Constitutional basis for legislation
Congress claimed power to pass the Sherman Act through its constitutional authority to regulate interstate commerce. Therefore, federal courts only have jurisdiction to apply the Act to conduct that restrains or substantially affects either interstate commerce or trade within the District of Columbia. This requires that the plaintiff must show that the conduct occurred during the flow of interstate commerce or had an appreciable effect on some activity that occurs during interstate commerce.

Elements
A Section 1 violation has three elements:
(1) an agreement;
(2) which unreasonably restrains competition; and
(3) which affects interstate commerce.

A Section 2 monopolization violation has two elements:
(1) the possession of monopoly power in the relevant market; and
(2) the willful acquisition or maintenance of that power as distinguished from growth or development as a consequence of a superior product, business acumen, or historic accident.

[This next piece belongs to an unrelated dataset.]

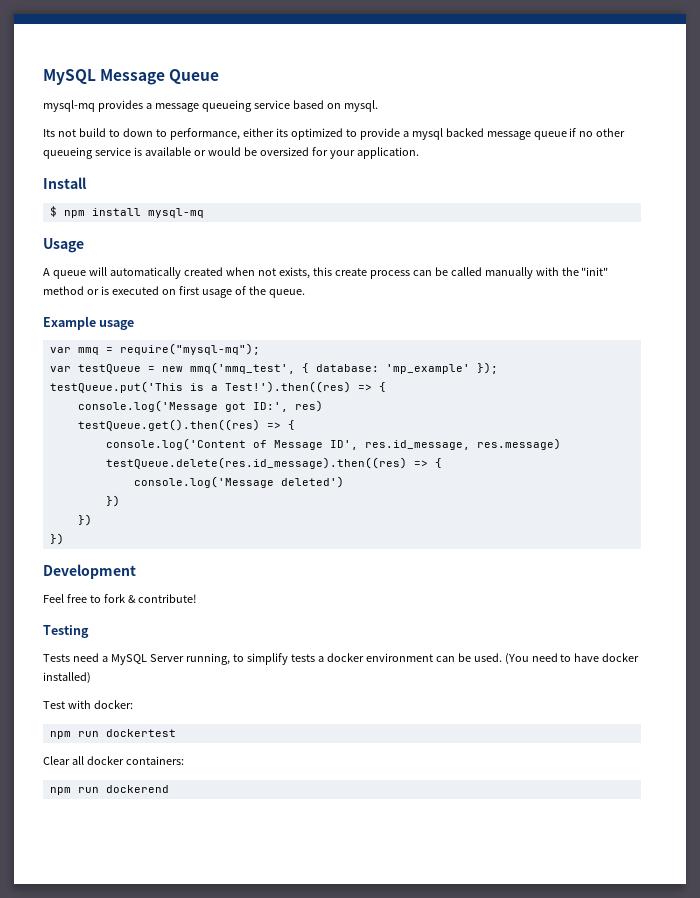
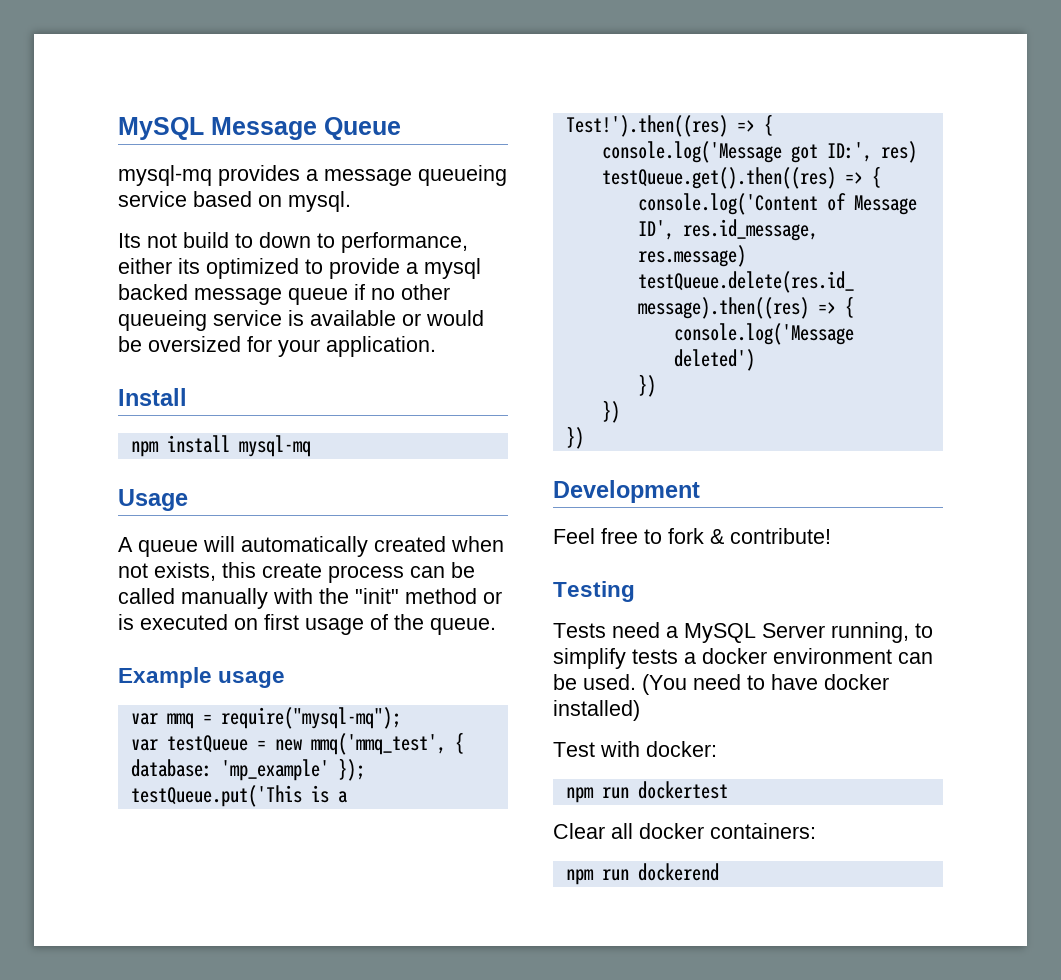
[49,206,57,217] $ -> (187, 397) none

Section 2 also bans attempted monopolization, which has the following elements:
(1) qualifying exclusionary or anticompetitive acts designed to establish a monopoly
(2) specific intent to monopolize; and
(3) dangerous probability of success (actual monopolization).

Violations "per se" and violations of the "rule of reason"
Violations of the Sherman Act fall (loosely) into two categories:
 Violations "per se": these are violations that meet the strict characterization of Section 1 ("agreements, conspiracies or trusts in restraint of trade"). A per se violation requires no further inquiry into the practice's actual effect on the market or the intentions of those individuals who engaged in the practice. Conduct characterized as per se unlawful is that which has been found to have a "'pernicious effect on competition' or 'lack[s] . . . any redeeming virtue'" Such conduct "would always or almost always tend to restrict competition and decrease output." When a per se rule is applied, a civil violation of the antitrust laws is found merely by proving that the conduct occurred and that it fell within a per se category. (This must be contrasted with rule of reason analysis.) Conduct considered per se unlawful includes horizontal price-fixing, horizontal market division, and concerted refusals to deal.
 Violations of the "rule of reason": A totality of the circumstances test, asking whether the challenged practice promotes or suppresses market competition. Unlike with per se violations, intent and motive are relevant when predicting future consequences. The rule of reason is said to be the "traditional framework of analysis" to determine whether Section 1 is violated. The court analyzes "facts peculiar to the business, the history of the restraining, and the reasons why it was imposed," to determine the effect on competition in the relevant product market. A restraint violates Section 1 if it unreasonably restrains trade.
Quick-look: A "quick look" analysis under the rule of reason may be used when "an observer with even a rudimentary understanding of economics could conclude that the arrangements in question would have an anticompetitive effect on customers and markets," yet the violation is also not one considered illegal per se. Taking a "quick look," economic harm is presumed from the questionable nature of the conduct, and the burden is shifted to the defendant to prove harmlessness or justification. The quick-look became a popular way of disposing of cases where the conduct was in a grey area between illegality "per se" and demonstrable harmfulness under the "rule of reason".

Modern trends

Inference of conspiracy
A modern trend has increased difficulty for antitrust plaintiffs as courts have come to hold plaintiffs to increasing burdens of pleading. Under older Section 1 precedent, it was not settled how much evidence was required to show a conspiracy. For example, a conspiracy could be inferred based on parallel conduct, etc. That is, plaintiffs were only required to show that a conspiracy was conceivable. Since the 1970s, however, courts have held plaintiffs to higher standards, giving antitrust defendants an opportunity to resolve cases in their favor before significant discovery under FRCP 12(b)(6). That is, to overcome a motion to dismiss, plaintiffs, under Bell Atlantic Corp. v. Twombly, must plead facts consistent with FRCP 8(a) sufficient to show that a conspiracy is plausible (and not merely conceivable or possible). This protects defendants from bearing the costs of antitrust "fishing expeditions"; however it deprives plaintiffs of perhaps their only tool to acquire evidence (discovery).

Manipulation of market
Second, courts have employed more sophisticated and principled definitions of markets. Market definition is necessary, in rule of reason cases, for the plaintiff to prove a conspiracy is harmful. It is also necessary for the plaintiff to establish the market relationship between conspirators to prove their conduct is within the per se rule.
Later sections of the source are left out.